**WHAT YOU NEED TO DO**
Print every entry below exactly, leaving out the pictures.

INPUT RECORDS Block Start

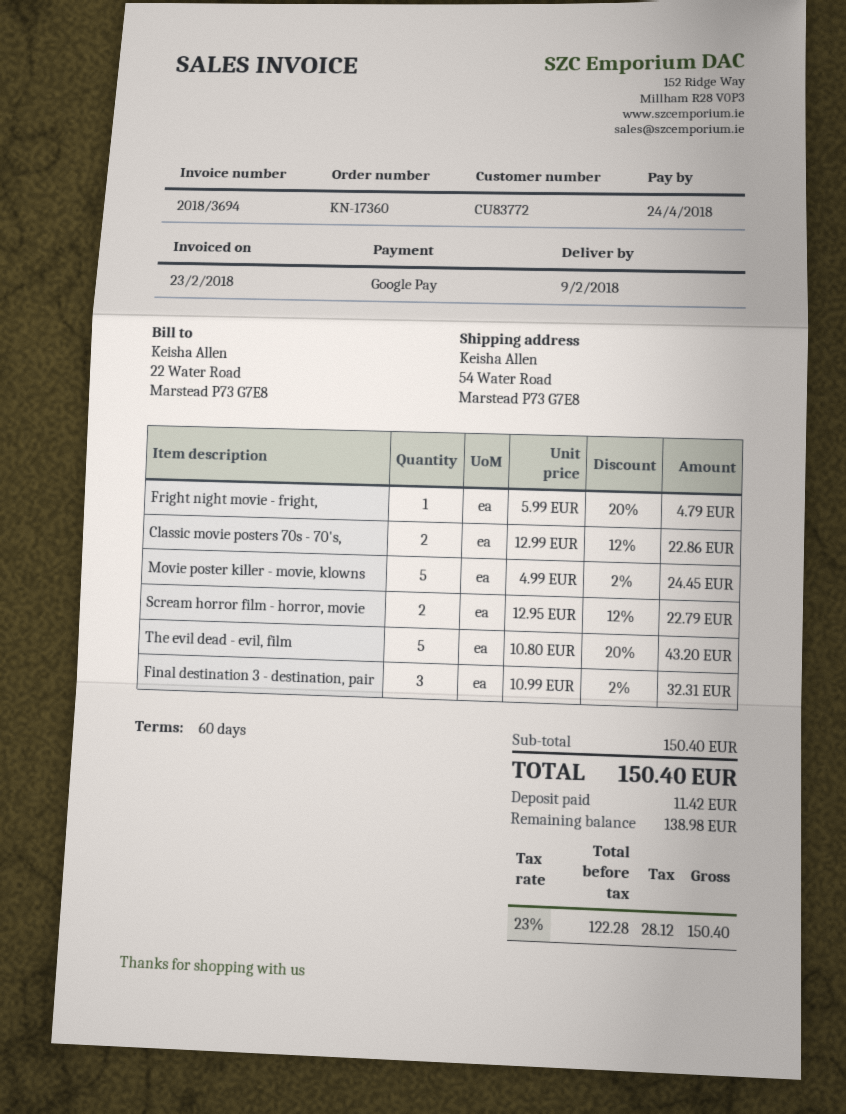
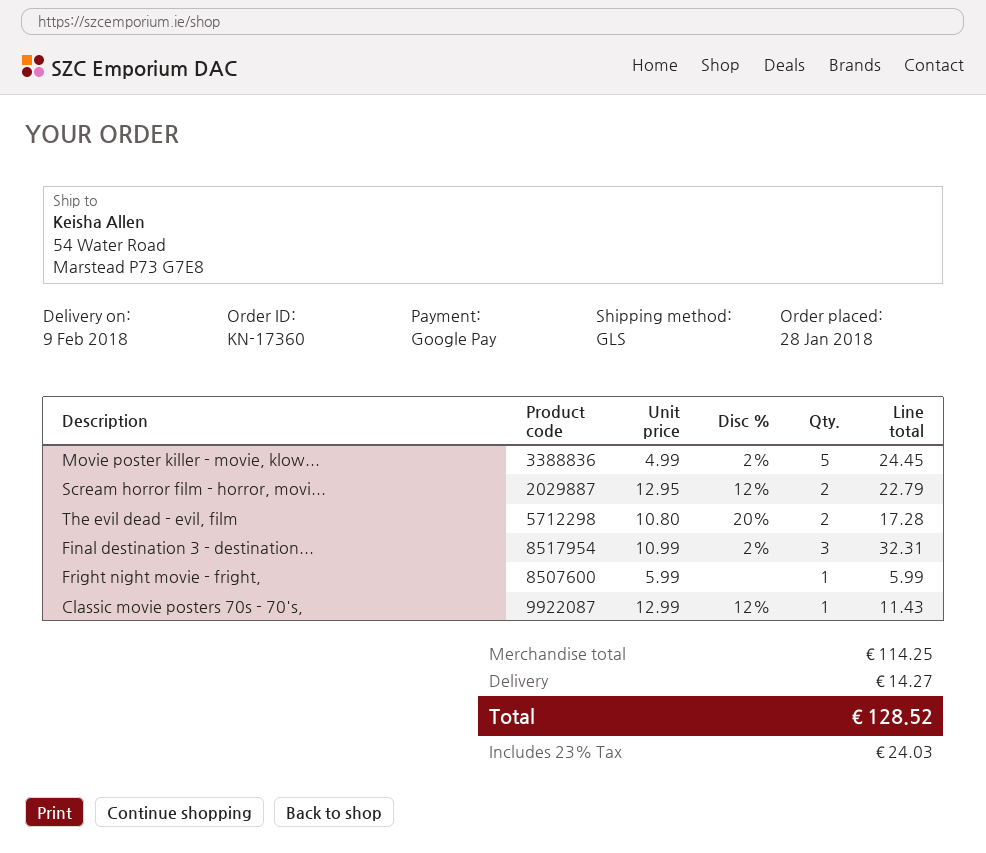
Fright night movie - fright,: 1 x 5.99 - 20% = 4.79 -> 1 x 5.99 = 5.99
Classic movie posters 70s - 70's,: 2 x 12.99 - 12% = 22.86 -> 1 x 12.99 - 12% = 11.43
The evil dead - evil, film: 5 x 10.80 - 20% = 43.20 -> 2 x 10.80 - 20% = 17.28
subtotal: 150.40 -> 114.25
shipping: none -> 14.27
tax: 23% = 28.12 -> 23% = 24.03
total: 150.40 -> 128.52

INPUT RECORDS Block End

**OUTPUT OF THE TASK**
Fright night movie - fright,: 1 x 5.99 - 20% = 4.79 -> 1 x 5.99 = 5.99
Classic movie posters 70s - 70's,: 2 x 12.99 - 12% = 22.86 -> 1 x 12.99 - 12% = 11.43
The evil dead - evil, film: 5 x 10.80 - 20% = 43.20 -> 2 x 10.80 - 20% = 17.28
subtotal: 150.40 -> 114.25
shipping: none -> 14.27
tax: 23% = 28.12 -> 23% = 24.03
total: 150.40 -> 128.52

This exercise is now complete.